# Hyperparameter Tuning the Iris Dataset With XGBoost on Amazon SageMaker AMT

___

This example demonstrates how to use Amazon SageMaker to perform hyperparameter tuning on an XGBoost model for the Iris dataset.

Hyperparameter tuning is the process of finding the optimal set of hyperparameters for a machine learning model. Hyperparameters are model parameters that are set before the training process begins, such as the learning rate and the maximum depth of the trees.

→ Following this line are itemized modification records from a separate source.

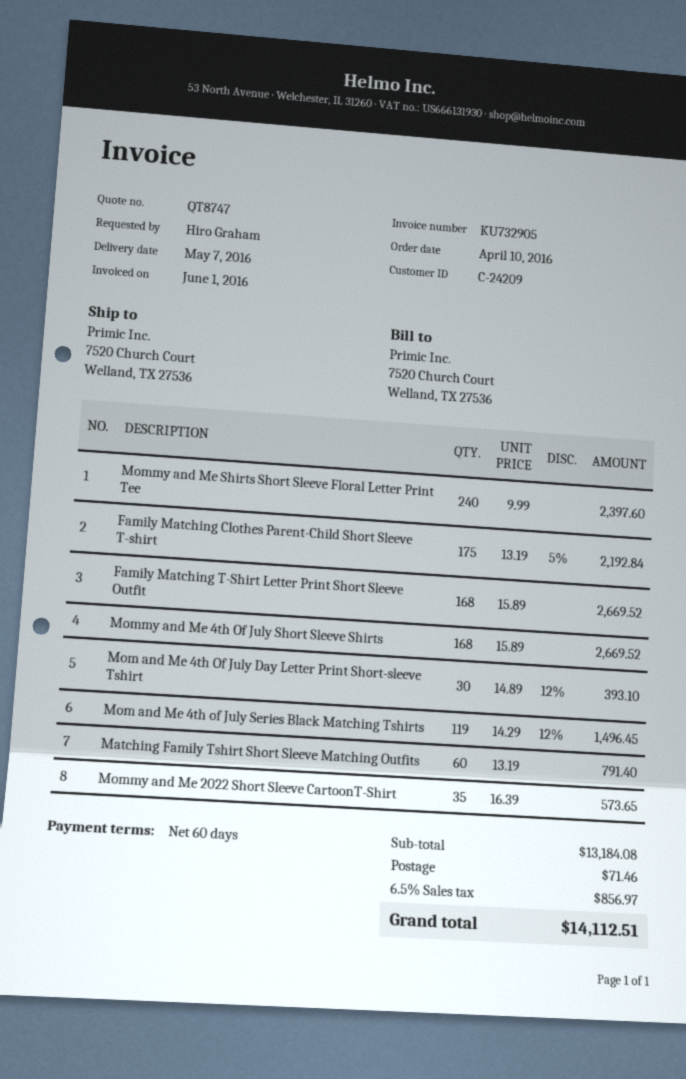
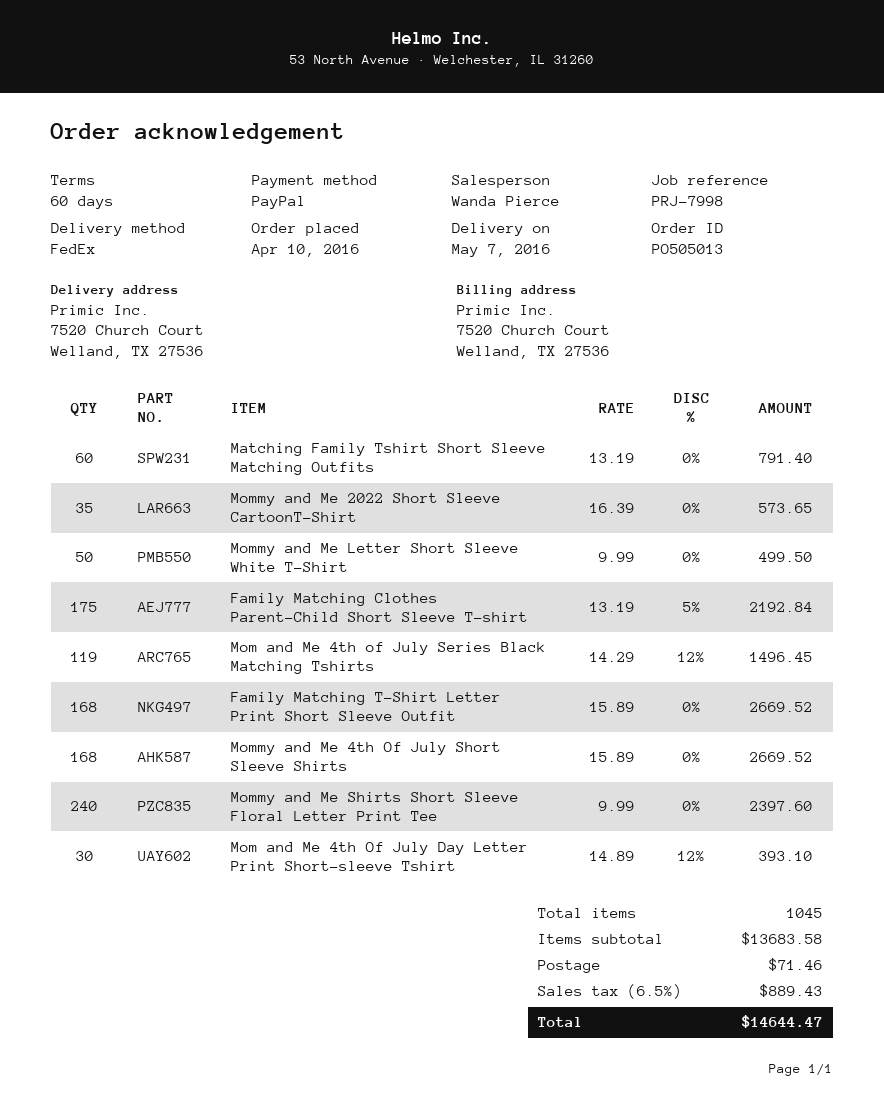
Mommy and Me Letter Short Sleeve White T-Shirt: none -> 50 x 9.99 = 499.50
subtotal: 13184.08 -> 13683.58
tax: 6.5% = 856.97 -> 6.5% = 889.43
total: 14112.51 -> 14644.47

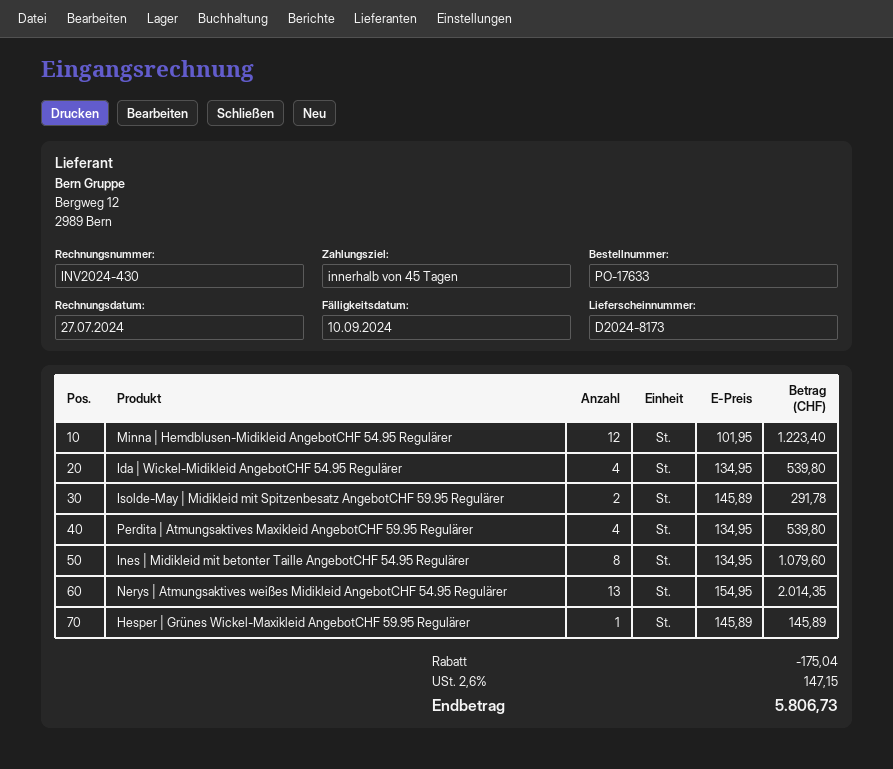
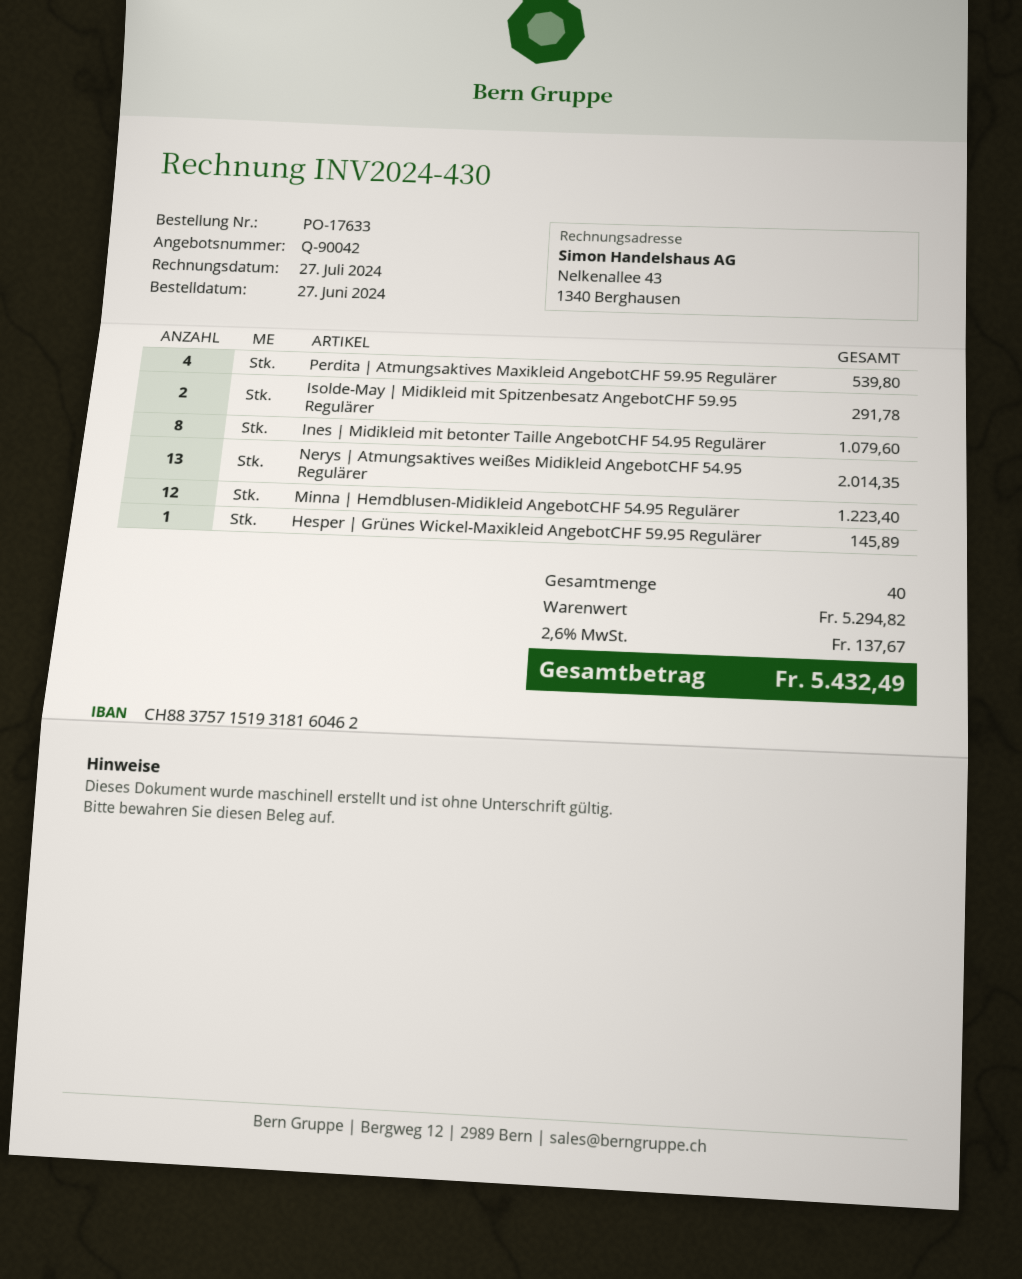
Ida | Wickel-Midikleid AngebotCHF 54.95 Regulärer: 4 for 539.80 -> none
discount: 175.04 -> none
tax: 2.6% = 147.15 -> 2.6% = 137.67
total: 5806.73 -> 5432.49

This notebook covers the configuration and execution of a hyperparameter tuning job using Amazon SageMaker. The Iris dataset is prepared and split into train, validation, and test sets, which are then uploaded to Amazon S3. The hyperparameter tuning job and training job configurations are defined, and the tuning job is launched.

___

### 1. Import Libraries

In [None]:
import sagemaker
import boto3
import numpy as np
import pandas as pd
from sklearn.datasets import load_iris
from sklearn.model_selection import train_test_split
import os

### 2. Set up SageMaker session and S3 bucket

In [None]:
region = boto3.Session().region_name
smclient = boto3.Session().client('sagemaker')
role = sagemaker.get_execution_role()
sess = sagemaker.Session()
bucket = sess.default_bucket()
prefix = 'DEMO-iris-hpo-xgboost'

### 3. Load and prepare the Iris dataset

In [None]:
iris = load_iris()
data = pd.DataFrame(data=np.c_[iris['data'], iris['target']], columns=iris['feature_names'] + ['target'])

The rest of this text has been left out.